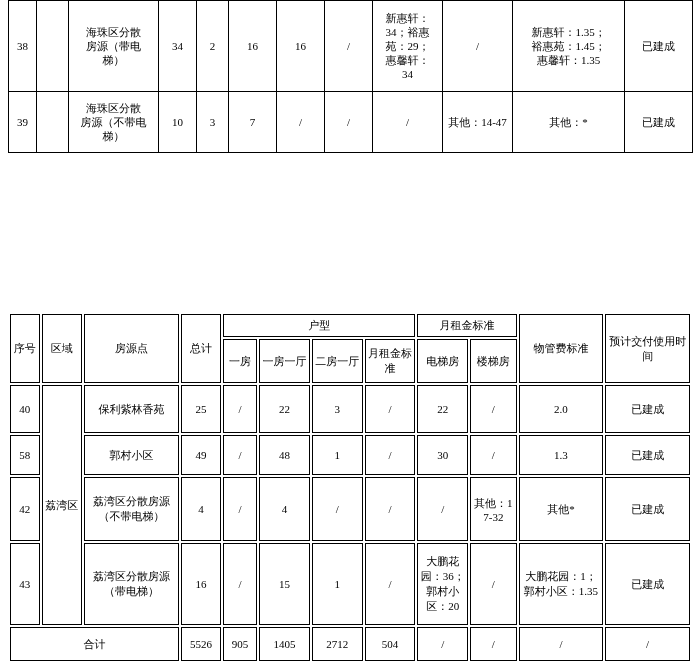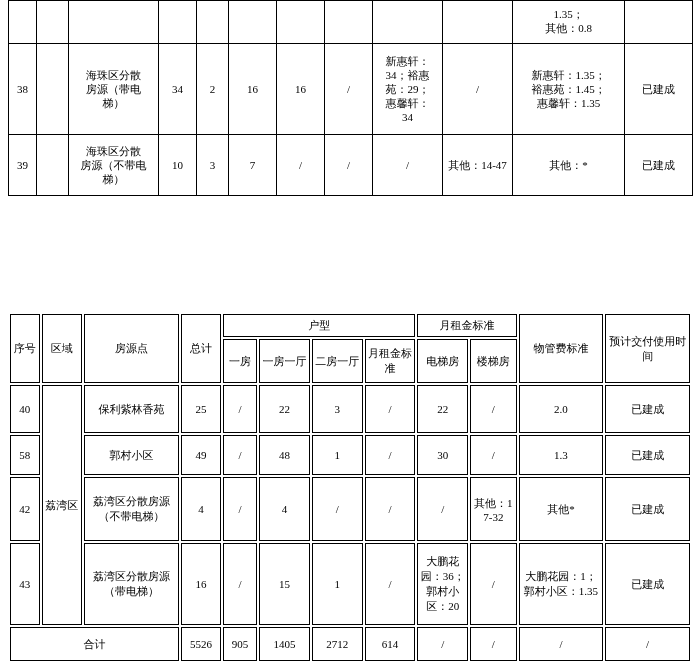--- a/index.html
+++ b/index.html
@@ -92,21 +92,6 @@
     </colgroup>
     <tbody>
 
-      <tr>
-        <td></td>
-        <td></td>
-        <td></td>
-        <td></td>
-        <td></td>
-        <td></td>
-        <td></td>
-        <td></td>
-        <td></td>
-        <td></td>
-        <td class="narrow-txt" style="white-space:pre-line;height:36px">1.35；
-其他：0.8</td>
-        <td></td>
-      </tr>
 
 
       <tr>

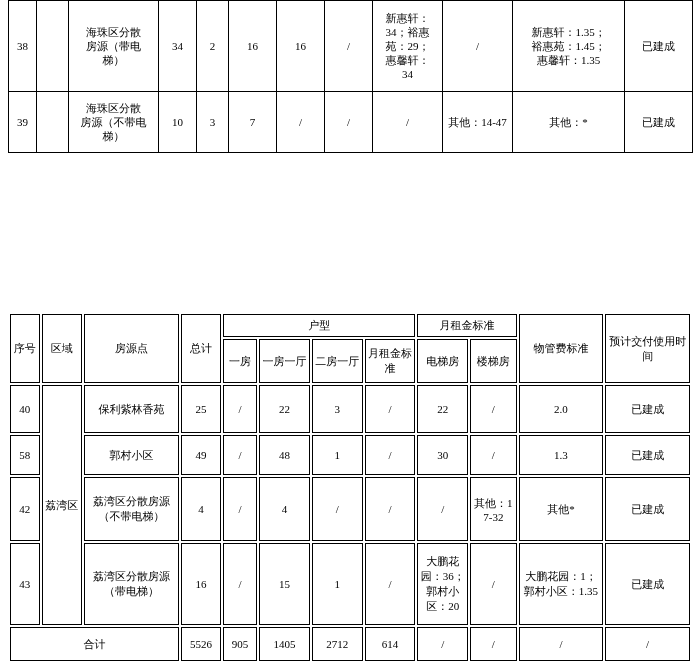--- a/index.html
+++ b/index.html
@@ -236,7 +236,7 @@
         <td>905</td>
         <td>1405</td>
         <td>2712</td>
-        <td>614</td>
+        <td>504</td>
         <td class="slash">/</td>
         <td class="slash">/</td>
         <td class="slash">/</td>

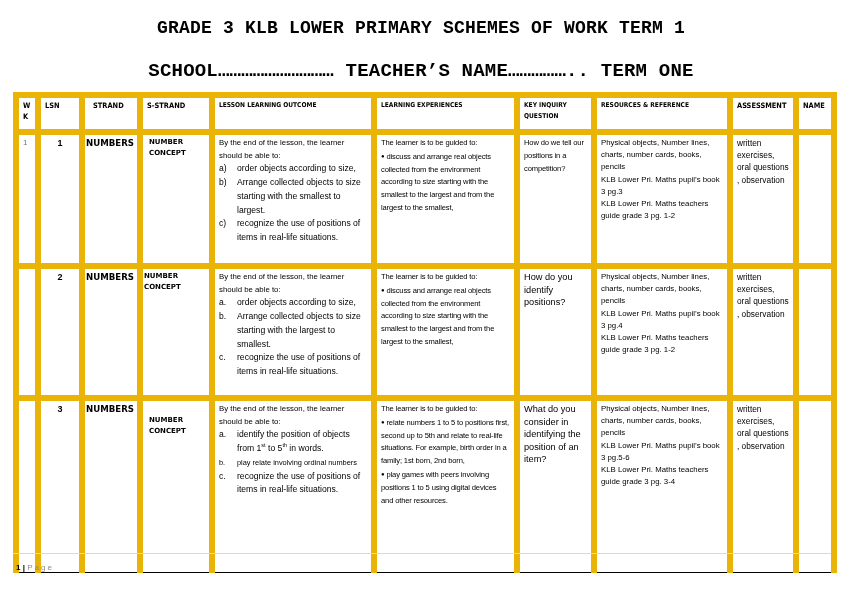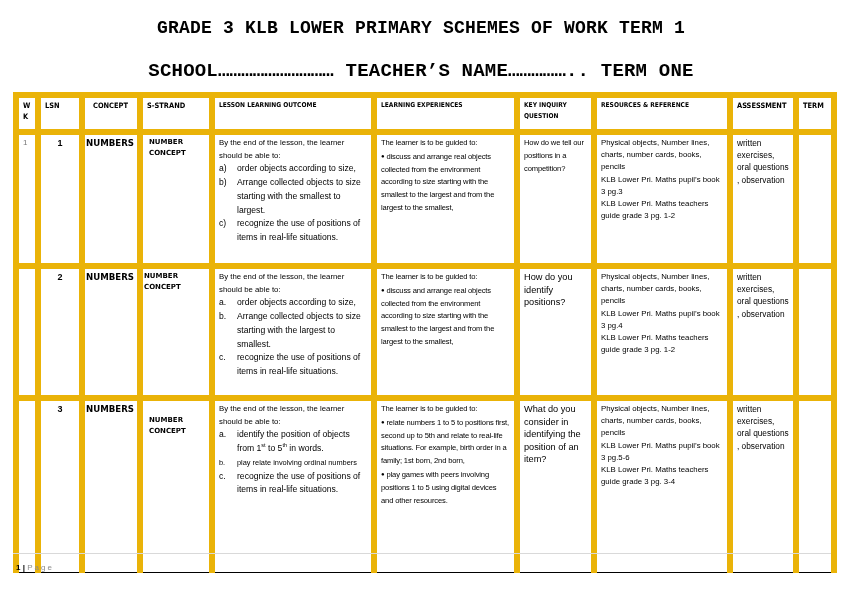--- a/index.html
+++ b/index.html
@@ -77,7 +77,7 @@
     <tr>
       <th style="width:10px">W K</th>
       <th>LSN</th>
-      <th style="padding-left:8px">CONCEPT</th>
+      <th style="padding-left:8px">STRAND</th>
       <th>S-STRAND</th>
       <th style="font-size:6.6px">LESSON  LEARNING OUTCOME</th>
       <th style="font-size:6.6px">LEARNING EXPERIENCES</th>

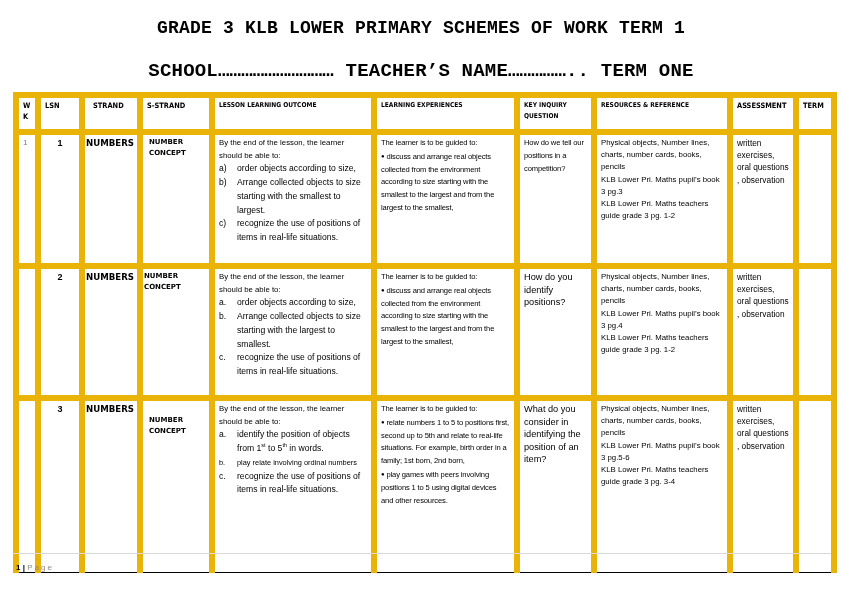--- a/index.html
+++ b/index.html
@@ -84,7 +84,7 @@
       <th style="font-size:6.6px">KEY INQUIRY QUESTION</th>
       <th style="font-size:6.6px">RESOURCES &amp; REFERENCE</th>
       <th>ASSESSMENT</th>
-      <th>TERM</th>
+      <th>NAME</th>
     </tr>
   </thead>
   <tbody>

──────────────────────────────

WHAT YOU SHOULD DO =
Gather each line in the data that holds the string "size".

REPLY TO THE EXERCISE =
       <th style="font-size:6.6px">LESSON  LEARNING OUTCOME</th>
       <th style="font-size:6.6px">LEARNING EXPERIENCES</th>
       <th style="font-size:6.6px">KEY INQUIRY QUESTION</th>
       <th style="font-size:6.6px">RESOURCES &amp; REFERENCE</th>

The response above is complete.